I realise lately that I’ve done a lot of introspective posts about my feelings and thoughts, so I thought I’d mix it up a bit and write about some of my favourite activities…

Spankings

My first ever spanking session went for just over an hour and a bit, about 12 years ago now.

So my friends tell me. I can’t remember most of the pain, all I remember is how it smarted, I remember thinking that I possibly couldn’t take any more as I was pushing through another pain barrier and the intensity started up all over again, it made me wiggle and giggle, it made me squirm and finally it made me fly. The lady who gave me said spanking is still one of my very good friends and her hands will always be some that I remember with delight.

So let’s go into the exquisite art of spanking. Because there is you know, it’s not just walloping for wallopings sake.

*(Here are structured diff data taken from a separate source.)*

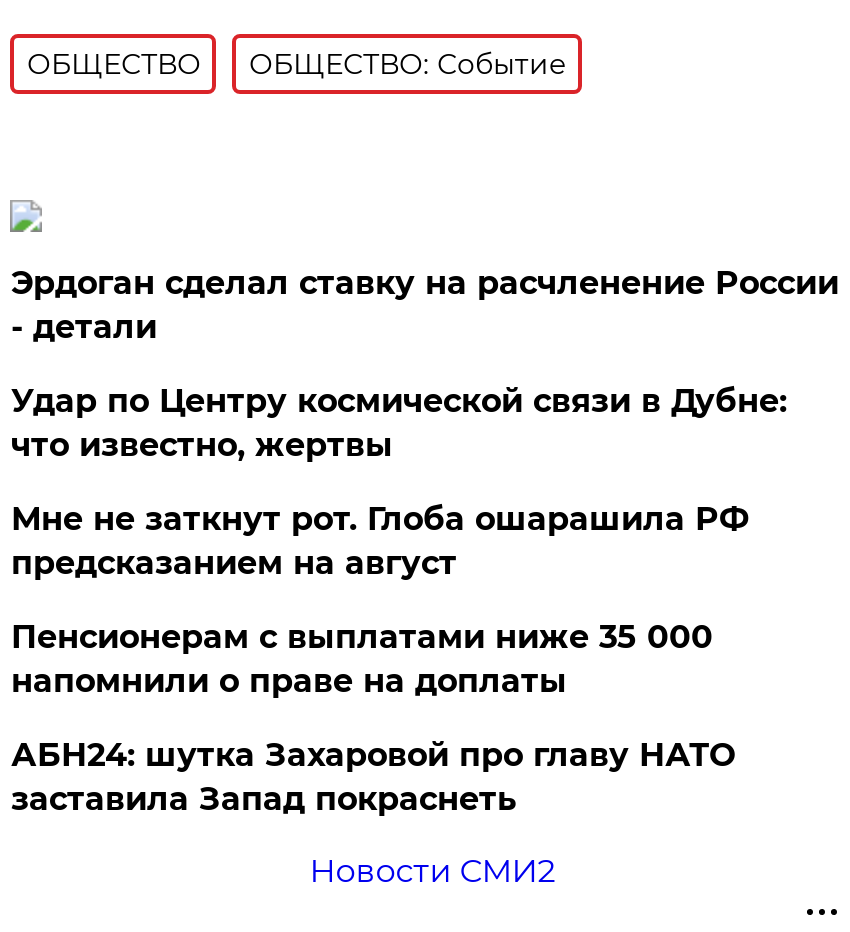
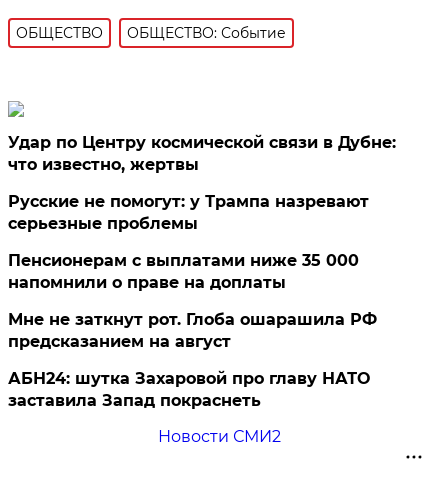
- Эрдоган сделал ставку на расчленение России
- - детали

moved up: Удар по Центру космической связи в Дубне: | что известно, жертвы

+ Русские не помогут: у Трампа назревают
+ серьезные проблемы

moved down: Мне не заткнут рот. Глоба ошарашила РФ | предсказанием на август

moved up: Пенсионерам с выплатами ниже 35 000 | напомнили о праве на доплаты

There’s a spanking sweet spot for me, just like the caning sweet spot. Except the caning sweet spot is in that sweet sweet fold of skin where your butt cheeks meet the top of your thighs and when you bend over and get caned right there it also catches your labia and you feel that burn through your body as your breath catches and you ride the waves of intense white-hot pain. But this isn’t my post about caning.

Let’s get back to the spankening fun times.

Spanking also has fine points. There are areas you want to avoid and areas that will give your hand and the spankee the best of times. There are areas you can go to where they will push your spankee’s pain tolerance and the sweet spots that will make them moan and wiggle in a good way. It’s important to know which areas do what because depending on what kind of top you are, you may feel like giving them a good time with some slight evil included or you may want to make them cry for you. Either way, you’re covering all the bases by learning which areas do what and go from there.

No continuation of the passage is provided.